● **What you have to do**:
All the lines below need to be output exactly, apart from any images.

+++ Source material +++

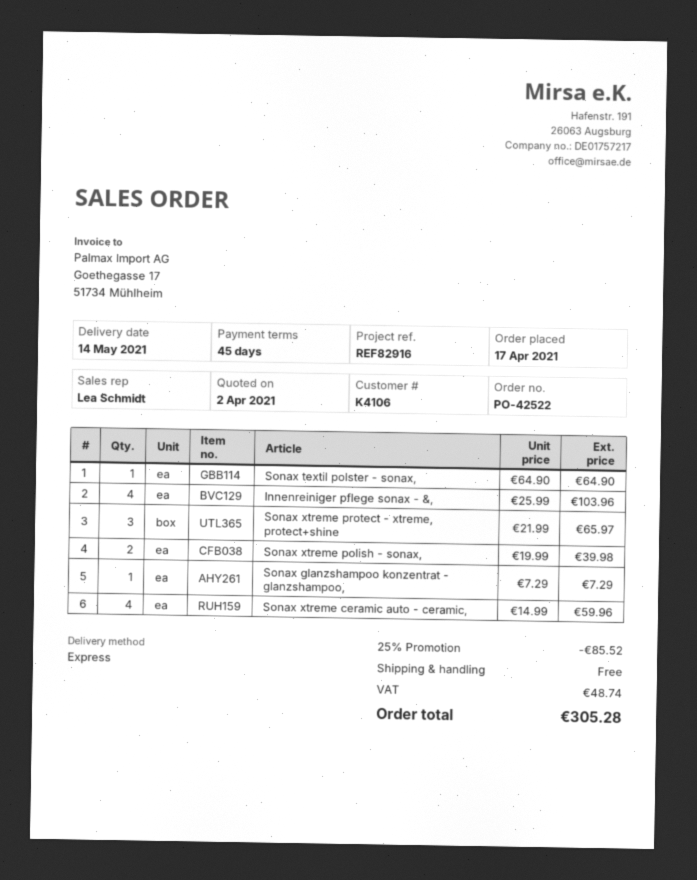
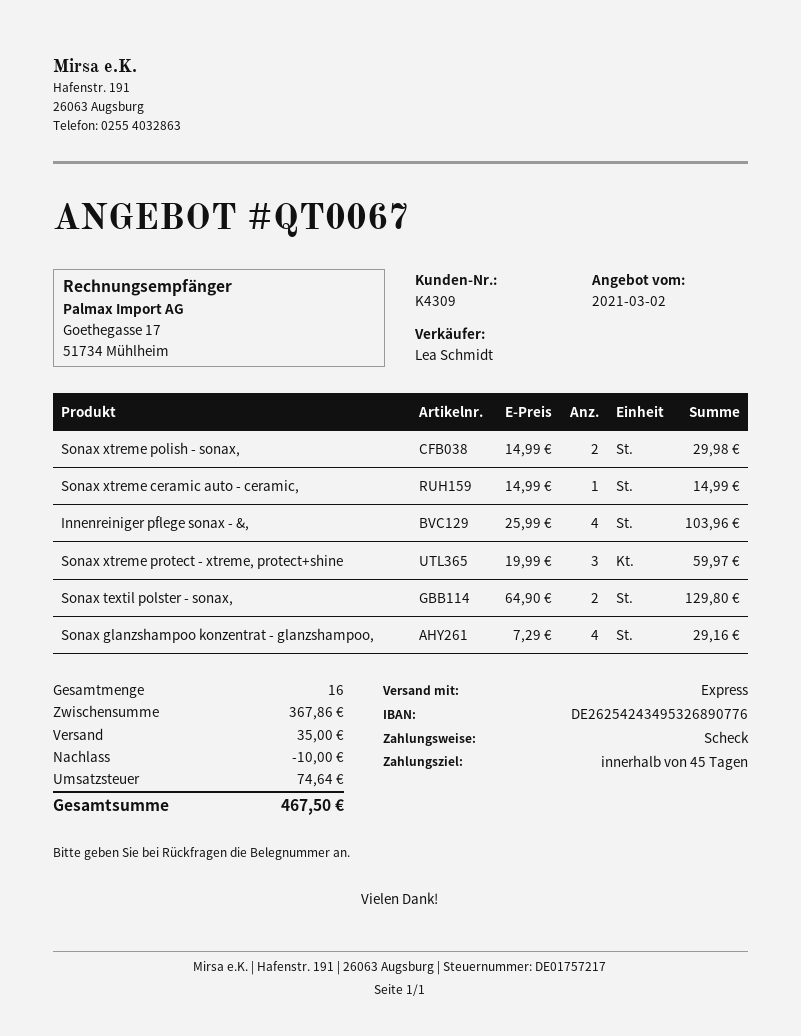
quote date: 2021-04-02 -> 2021-03-02
customer number: K4106 -> K4309
Sonax textil polster - sonax,: 1 x 64.90 = 64.90 -> 2 x 64.90 = 129.80
Sonax xtreme protect - xtreme, protect+shine: 3 x 21.99 = 65.97 -> 3 x 19.99 = 59.97
Sonax xtreme polish - sonax,: 2 x 19.99 = 39.98 -> 2 x 14.99 = 29.98
Sonax glanzshampoo konzentrat - glanzshampoo,: 1 x 7.29 = 7.29 -> 4 x 7.29 = 29.16
Sonax xtreme ceramic auto - ceramic,: 4 x 14.99 = 59.96 -> 1 x 14.99 = 14.99
discount: 85.52 -> 10.00
shipping: 0.00 -> 35.00
tax: 48.74 -> 74.64
total: 305.28 -> 467.50

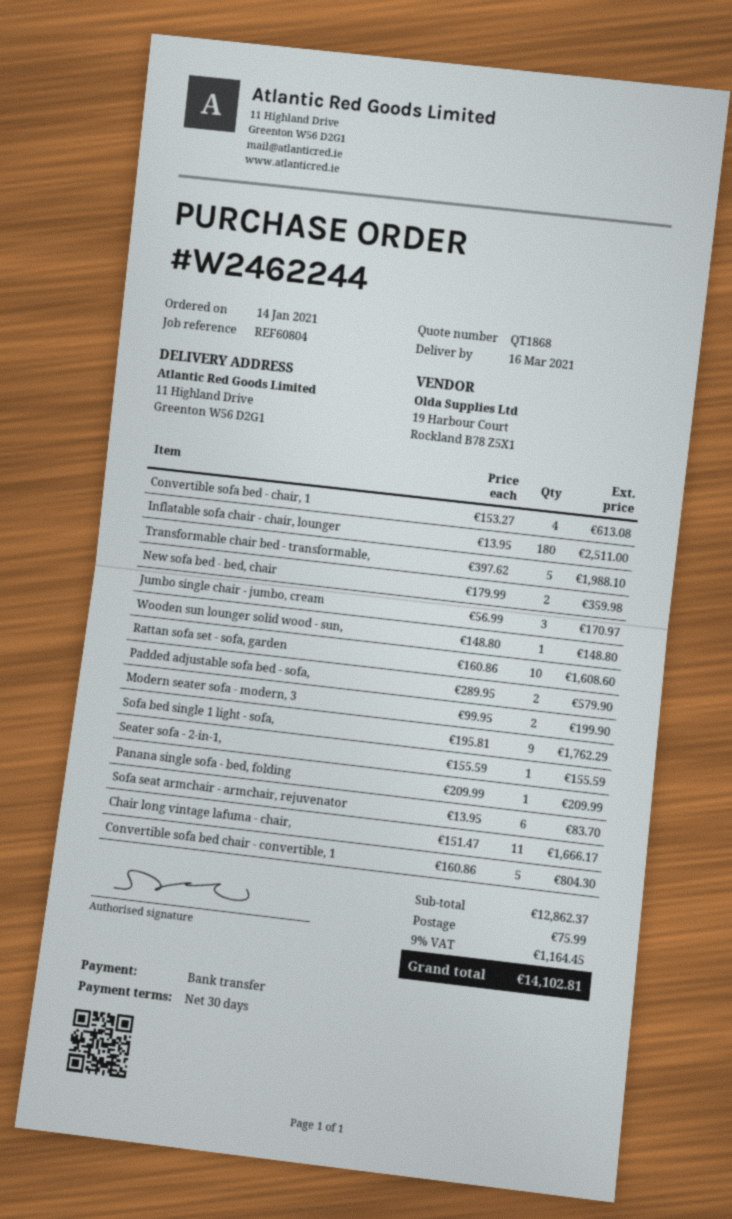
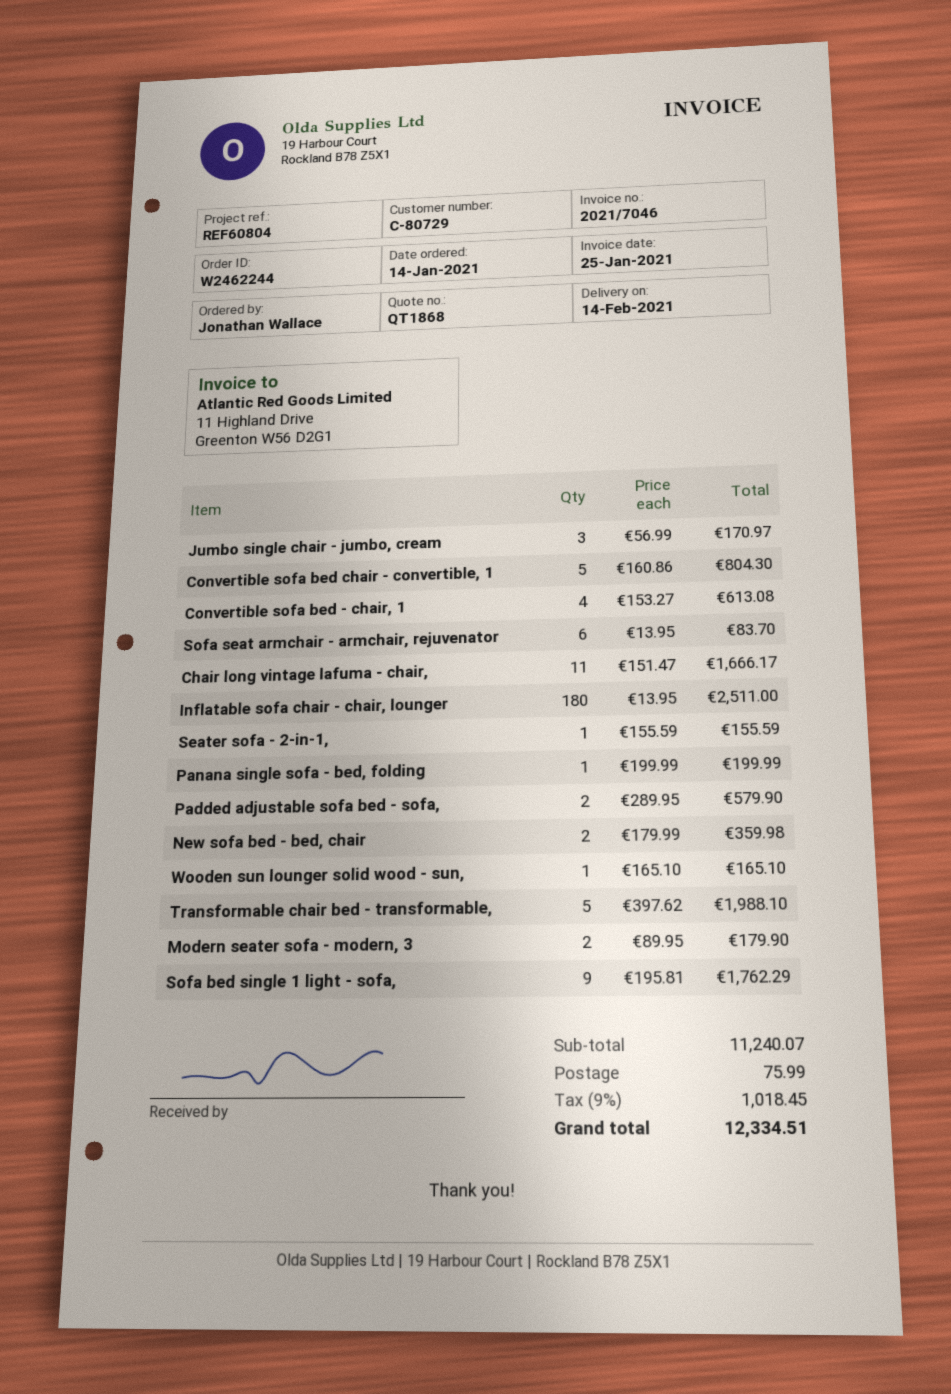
delivery date: 2021-03-16 -> 2021-02-14
Wooden sun lounger solid wood - sun,: 1 x 148.80 = 148.80 -> 1 x 165.10 = 165.10
Rattan sofa set - sofa, garden: 10 x 160.86 = 1608.60 -> none
Modern seater sofa - modern, 3: 2 x 99.95 = 199.90 -> 2 x 89.95 = 179.90
Panana single sofa - bed, folding: 1 x 209.99 = 209.99 -> 1 x 199.99 = 199.99
subtotal: 12862.37 -> 11240.07
tax: 9% = 1164.45 -> 9% = 1018.45
total: 14102.81 -> 12334.51

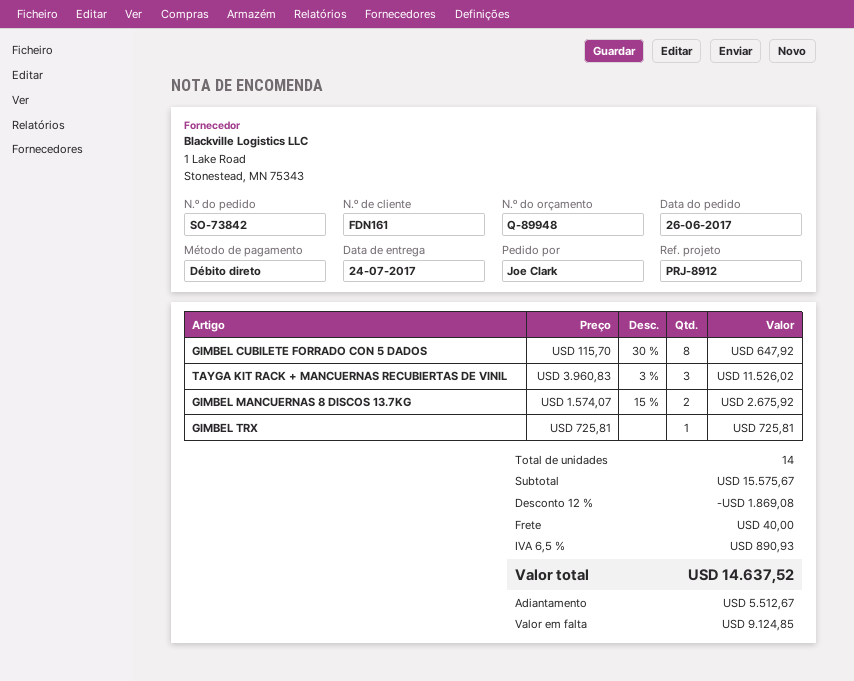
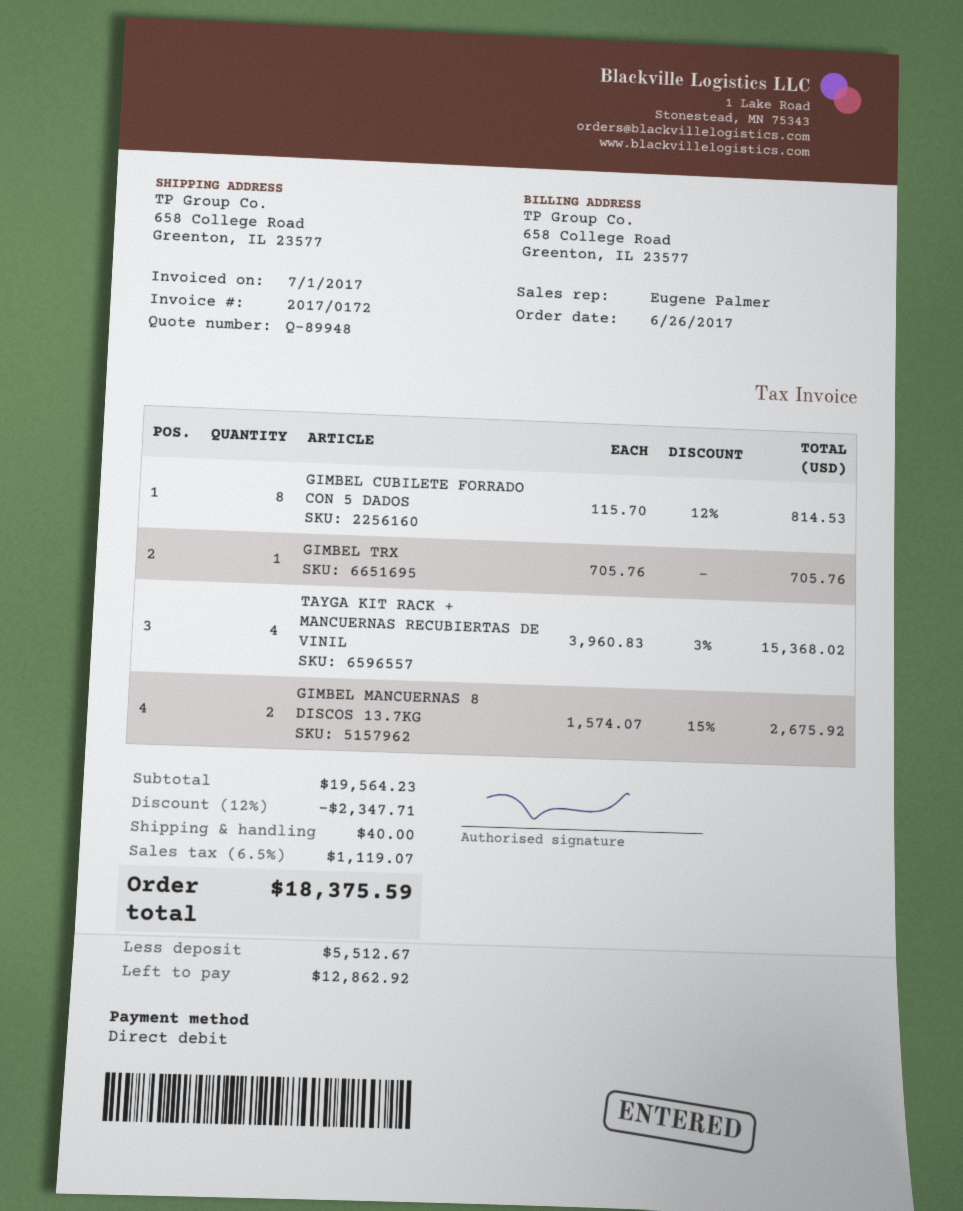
GIMBEL CUBILETE FORRADO CON 5 DADOS: 8 x 115.70 - 30% = 647.92 -> 8 x 115.70 - 12% = 814.53
TAYGA KIT RACK + MANCUERNAS RECUBIERTAS DE VINIL: 3 x 3960.83 - 3% = 11526.02 -> 4 x 3960.83 - 3% = 15368.02
GIMBEL TRX: 1 x 725.81 = 725.81 -> 1 x 705.76 = 705.76
subtotal: 15575.67 -> 19564.23
discount: 12% = 1869.08 -> 12% = 2347.71
tax: 6.5% = 890.93 -> 6.5% = 1119.07
total: 14637.52 -> 18375.59
balance: 9124.85 -> 12862.92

+++

● **Response below**:
quote date: 2021-04-02 -> 2021-03-02
customer number: K4106 -> K4309
Sonax textil polster - sonax,: 1 x 64.90 = 64.90 -> 2 x 64.90 = 129.80
Sonax xtreme protect - xtreme, protect+shine: 3 x 21.99 = 65.97 -> 3 x 19.99 = 59.97
Sonax xtreme polish - sonax,: 2 x 19.99 = 39.98 -> 2 x 14.99 = 29.98
Sonax glanzshampoo konzentrat - glanzshampoo,: 1 x 7.29 = 7.29 -> 4 x 7.29 = 29.16
Sonax xtreme ceramic auto - ceramic,: 4 x 14.99 = 59.96 -> 1 x 14.99 = 14.99
discount: 85.52 -> 10.00
shipping: 0.00 -> 35.00
tax: 48.74 -> 74.64
total: 305.28 -> 467.50

delivery date: 2021-03-16 -> 2021-02-14
Wooden sun lounger solid wood - sun,: 1 x 148.80 = 148.80 -> 1 x 165.10 = 165.10
Rattan sofa set - sofa, garden: 10 x 160.86 = 1608.60 -> none
Modern seater sofa - modern, 3: 2 x 99.95 = 199.90 -> 2 x 89.95 = 179.90
Panana single sofa - bed, folding: 1 x 209.99 = 209.99 -> 1 x 199.99 = 199.99
subtotal: 12862.37 -> 11240.07
tax: 9% = 1164.45 -> 9% = 1018.45
total: 14102.81 -> 12334.51

GIMBEL CUBILETE FORRADO CON 5 DADOS: 8 x 115.70 - 30% = 647.92 -> 8 x 115.70 - 12% = 814.53
TAYGA KIT RACK + MANCUERNAS RECUBIERTAS DE VINIL: 3 x 3960.83 - 3% = 11526.02 -> 4 x 3960.83 - 3% = 15368.02
GIMBEL TRX: 1 x 725.81 = 725.81 -> 1 x 705.76 = 705.76
subtotal: 15575.67 -> 19564.23
discount: 12% = 1869.08 -> 12% = 2347.71
tax: 6.5% = 890.93 -> 6.5% = 1119.07
total: 14637.52 -> 18375.59
balance: 9124.85 -> 12862.92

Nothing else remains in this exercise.